What kind of attack is this? Should we report it to Apple or might that backfire into a suspension?

 

Would greatly appreciate any insight on this.

Hi @gas,

That’s strange - I’m not certain what sort of attack this could be, or if it is one. Have you seen any sort of refunds associated with these converted trials? Besides being located in Tokyo, are you seeing any other commonalities amongst the users?

I can guarantee that any purchases recognized by RevenueCat have been validated by the stores. I can also recommend taking advantage of Trusted Entitlements for added security: https://www.revenuecat.com/docs/customers/trusted-entitlements

Otherwise, hopefully another developer can chime in if they’ve seen something similar!


Hi @kaitlin,

Thanks for sharing some ideas.

I don’t see any spike in refunds—only seven reported events for all of October but this may include “real” users too.

There are some weaker commonalities:

  • ~70% are using iPhone 8,1; ~16% iPhone 9,1; ~14% iPhone 10,1
  • ~33% run iOS 15.8; ~25% run iOS 15.8.2; ~22% run iOS 15.8.3; ~14% iOS 16.7.8;  ~6% iOS 15.7.3
  • They all bought the same annual plan with a 7-day trial.

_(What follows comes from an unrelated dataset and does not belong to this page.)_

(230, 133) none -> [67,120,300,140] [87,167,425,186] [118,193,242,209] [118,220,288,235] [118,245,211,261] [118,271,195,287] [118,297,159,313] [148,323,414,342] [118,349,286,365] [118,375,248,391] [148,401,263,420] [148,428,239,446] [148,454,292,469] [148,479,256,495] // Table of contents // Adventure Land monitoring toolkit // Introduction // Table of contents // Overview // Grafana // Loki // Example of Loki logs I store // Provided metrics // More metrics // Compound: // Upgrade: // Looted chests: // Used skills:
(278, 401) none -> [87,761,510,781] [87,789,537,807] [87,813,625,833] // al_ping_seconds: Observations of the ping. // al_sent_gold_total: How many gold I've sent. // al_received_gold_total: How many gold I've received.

Digging into the customer profiles, it looks like this group of users hits a billing error, and then switches to a discounted annual plan. However, most of them have converted into real money.

The only non-nefarious explanations I can think of:

  • A Toyko-based company installed the app on employee devices via MDM and they haven’t started using it yet.
  • It’s for security research regarding in-app purchases.
  • A bug in the App Store made my app rank higher in Tokyo.

Anyway, I did end up reporting it to Apple as a “Fraud Concern” as a precaution. They wrote back saying they’re investigating it and will contact me if they need further information. I figured this makes the most sense because if it is fraud, I don’t want to seem complicit or negligent.

Maybe RevenueCat can conduct a high-level analysis to see if other apps are encountering this “infinite money glitch”.